The simple programming languages of the 1970s, like C, only distinguished subroutines by their name, ignoring other information including parameter and return types. Later programming languages, like C++, defined stricter requirements for routines to be considered "equal", such as the parameter types, return type, and calling convention of a function. These requirements enable method overloading and detection of some bugs (such as using different definitions of a function when compiling different source files). These stricter requirements needed to work with existing tools and conventions; therefore, additional requirements were encoded in the name of the symbol, since that was the only information the traditional linker had about a symbol.

Another use of name mangling is for detecting additional non-signature related changes, such as function purity, or whether it can potentially throw an exception or trigger garbage collection. An example of a language doing this is D. These are more of a simplified error checking. For example, functions int f(); and int g(int) pure; could be compiled into one object file, but then their signatures changed to float f(); int g(int); and used to compile other source calling it. At link time the linker will detect there is no function f(int) and return an error. Similarly, the linker will not be able to detect that the return type of f is different, and return an error. Otherwise, incompatible calling conventions would be used, and most likely produce the wrong result or crash the program. Mangling doesn't usually capture every detail of the calling process. For example, it doesn't fully prevent errors like changes of data members of a struct or class. For example, struct S {}; void f(S) {} could be compiled into one object file, then the definition for S changed to be struct S { int x; }; and used in the compilation of a call to f(S()). In such cases, the compiler will usually use a different calling convention, but in both cases f will mangle to the same name, so the linker will not detect this problem, and the result will usually be a crash or data- or memory corruption at runtime.

Examples

C

Although name mangling is not generally required or used by languages that do not support function overloading, like C and classic Pascal, they use it in some cases to provide additional information about a function. For example, compilers targeted at Microsoft Windows platforms support a variety of calling conventions, which determine the manner in which parameters are sent to subroutines and results are returned. Because the different calling conventions are incompatible with one another, compilers mangle symbols with codes detailing which convention should be used to call the specific routine.
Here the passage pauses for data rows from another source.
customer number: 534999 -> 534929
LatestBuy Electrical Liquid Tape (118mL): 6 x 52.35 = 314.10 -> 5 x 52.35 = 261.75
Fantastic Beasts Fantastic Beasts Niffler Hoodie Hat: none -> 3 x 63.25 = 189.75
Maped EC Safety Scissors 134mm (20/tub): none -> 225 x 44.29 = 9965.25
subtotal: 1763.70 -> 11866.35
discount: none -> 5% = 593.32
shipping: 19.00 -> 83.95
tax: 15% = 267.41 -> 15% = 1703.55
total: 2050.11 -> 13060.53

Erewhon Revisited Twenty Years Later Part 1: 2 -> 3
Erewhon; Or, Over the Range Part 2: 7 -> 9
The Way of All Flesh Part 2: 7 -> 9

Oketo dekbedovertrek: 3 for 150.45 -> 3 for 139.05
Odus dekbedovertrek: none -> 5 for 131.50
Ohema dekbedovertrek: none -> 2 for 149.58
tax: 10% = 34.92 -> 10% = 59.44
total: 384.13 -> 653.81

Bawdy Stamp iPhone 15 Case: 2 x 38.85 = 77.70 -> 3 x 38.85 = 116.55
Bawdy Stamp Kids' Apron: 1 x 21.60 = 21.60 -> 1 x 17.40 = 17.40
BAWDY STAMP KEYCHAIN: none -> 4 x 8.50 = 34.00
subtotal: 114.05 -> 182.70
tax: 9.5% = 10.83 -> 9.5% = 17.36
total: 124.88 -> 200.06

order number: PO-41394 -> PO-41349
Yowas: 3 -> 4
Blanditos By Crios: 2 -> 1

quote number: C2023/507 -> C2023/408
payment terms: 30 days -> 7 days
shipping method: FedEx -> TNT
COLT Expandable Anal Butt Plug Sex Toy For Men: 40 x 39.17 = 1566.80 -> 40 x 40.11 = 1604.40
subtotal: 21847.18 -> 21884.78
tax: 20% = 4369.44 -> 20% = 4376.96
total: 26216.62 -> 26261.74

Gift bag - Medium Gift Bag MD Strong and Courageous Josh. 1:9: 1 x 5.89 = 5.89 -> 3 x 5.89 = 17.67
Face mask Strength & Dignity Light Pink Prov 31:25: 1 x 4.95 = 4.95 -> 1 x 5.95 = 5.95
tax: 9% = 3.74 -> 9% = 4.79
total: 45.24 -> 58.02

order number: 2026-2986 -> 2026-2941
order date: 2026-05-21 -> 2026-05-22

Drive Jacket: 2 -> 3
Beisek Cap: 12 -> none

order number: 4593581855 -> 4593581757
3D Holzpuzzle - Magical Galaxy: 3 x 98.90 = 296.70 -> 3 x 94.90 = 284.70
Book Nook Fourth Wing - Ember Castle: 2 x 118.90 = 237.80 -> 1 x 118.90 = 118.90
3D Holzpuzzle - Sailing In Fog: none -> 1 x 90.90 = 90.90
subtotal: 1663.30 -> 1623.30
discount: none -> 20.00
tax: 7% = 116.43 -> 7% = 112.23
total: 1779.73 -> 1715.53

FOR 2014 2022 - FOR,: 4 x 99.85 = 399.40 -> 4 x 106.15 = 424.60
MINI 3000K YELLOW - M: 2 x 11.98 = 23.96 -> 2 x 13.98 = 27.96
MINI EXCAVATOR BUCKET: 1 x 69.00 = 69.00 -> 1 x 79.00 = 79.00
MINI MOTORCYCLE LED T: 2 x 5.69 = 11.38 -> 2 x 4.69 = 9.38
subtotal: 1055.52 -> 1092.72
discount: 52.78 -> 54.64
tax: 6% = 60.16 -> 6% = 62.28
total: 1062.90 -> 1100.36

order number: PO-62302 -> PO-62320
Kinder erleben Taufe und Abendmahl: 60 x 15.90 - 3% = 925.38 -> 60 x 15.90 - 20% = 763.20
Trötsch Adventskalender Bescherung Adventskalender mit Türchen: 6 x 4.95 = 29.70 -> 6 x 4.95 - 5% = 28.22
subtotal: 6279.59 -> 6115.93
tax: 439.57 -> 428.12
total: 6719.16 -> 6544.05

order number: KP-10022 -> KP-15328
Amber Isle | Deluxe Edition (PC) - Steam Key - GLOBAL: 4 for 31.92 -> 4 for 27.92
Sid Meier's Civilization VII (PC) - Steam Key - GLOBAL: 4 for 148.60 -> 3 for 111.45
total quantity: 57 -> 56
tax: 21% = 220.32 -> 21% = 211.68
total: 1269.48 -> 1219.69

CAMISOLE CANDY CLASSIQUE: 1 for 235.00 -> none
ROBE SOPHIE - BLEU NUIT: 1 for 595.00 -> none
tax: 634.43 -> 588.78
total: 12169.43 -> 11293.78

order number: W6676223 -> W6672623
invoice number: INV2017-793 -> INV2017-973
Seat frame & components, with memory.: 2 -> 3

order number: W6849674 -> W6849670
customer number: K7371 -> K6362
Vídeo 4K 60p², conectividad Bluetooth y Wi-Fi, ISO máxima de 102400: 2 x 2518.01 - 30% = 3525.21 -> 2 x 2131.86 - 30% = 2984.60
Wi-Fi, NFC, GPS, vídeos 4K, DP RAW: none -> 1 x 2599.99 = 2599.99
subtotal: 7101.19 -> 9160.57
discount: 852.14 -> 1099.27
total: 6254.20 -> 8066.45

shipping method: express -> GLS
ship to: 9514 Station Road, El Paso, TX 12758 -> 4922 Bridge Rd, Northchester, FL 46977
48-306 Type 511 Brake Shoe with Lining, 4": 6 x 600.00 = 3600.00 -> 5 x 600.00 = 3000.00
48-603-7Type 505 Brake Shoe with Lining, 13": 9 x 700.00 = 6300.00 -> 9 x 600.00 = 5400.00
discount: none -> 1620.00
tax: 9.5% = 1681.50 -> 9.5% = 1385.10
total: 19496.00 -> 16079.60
The mangling scheme for Windows was established by Microsoft and has been informally followed by other compilers including Digital Mars, Borland, and GNU GCC when compiling code for the Windows platforms. The scheme even applies to other languages, such as Pascal, D, Delphi, Fortran, and C#. This allows subroutines written in those languages to call, or be called by, existing Windows libraries using a calling convention different from their default.

When compiling the following C examples:

int _cdecl    f (int x) { return 0; }
int _stdcall  g (int y) { return 0; }
int _fastcall h (int z) { return 0; }

32-bit compilers emit, respectively:

_f
_g@4
@h@4

In the stdcall and fastcall mangling schemes, the function is encoded as _name@X and @name@X respectively, where X is the number of bytes, in decimal, of the argument(s) in the parameter list (including those passed in registers, for fastcall). In the case of cdecl, the function name is merely prefixed by an underscore.

The 64-bit convention on Windows (Microsoft C) has no leading underscore. This difference may in some rare cases lead to unresolved externals when porting such code to 64 bits. For example, Fortran code can use 'alias' to link against a C method by name as follows:

SUBROUTINE f()
!DEC$ ATTRIBUTES C, ALIAS:'_f' :: f
END SUBROUTINE

This will compile and link fine under 32 bits, but generate an unresolved external _f under 64 bits. One workaround for this is not to use 'alias' at all (in which the method names typically need to be capitalized in C and Fortran). Another is to use the BIND option:

SUBROUTINE f() BIND(C,NAME="f")
END SUBROUTINE

In C, most compilers also mangle static functions and variables (and in C++ functions and variables declared static or put in the anonymous namespace) in translation units using the same mangling rules as for their non-static versions. If functions with the same name (and parameters for C++) are also defined and used in different translation units, it will also mangle to the same name, potentially leading to a clash. However, they will not be equivalent if they are called in their respective translation units. Compilers are usually free to emit arbitrary mangling for these functions, because it is illegal to access these from other translation units directly, so they will never need linking between different object code (linking of them is never needed). To prevent linking conflicts, compilers will use standard mangling, but will use so-called 'local' symbols. When linking many such translation units there might be multiple definitions of a function with the same name, but resulting code will only call one or another depending on which translation unit it came from. This is usually done using the relocation mechanism.

C++

C++ compilers are the most widespread users of name mangling. The first C++ compilers were implemented as translators to C source code, which would then be compiled by a C compiler to object code; because of this, symbol names had to conform to C identifier rules. Even later, with the emergence of compilers that produced machine code or assembly directly, the system's linker generally did not support C++ symbols, and mangling was still required.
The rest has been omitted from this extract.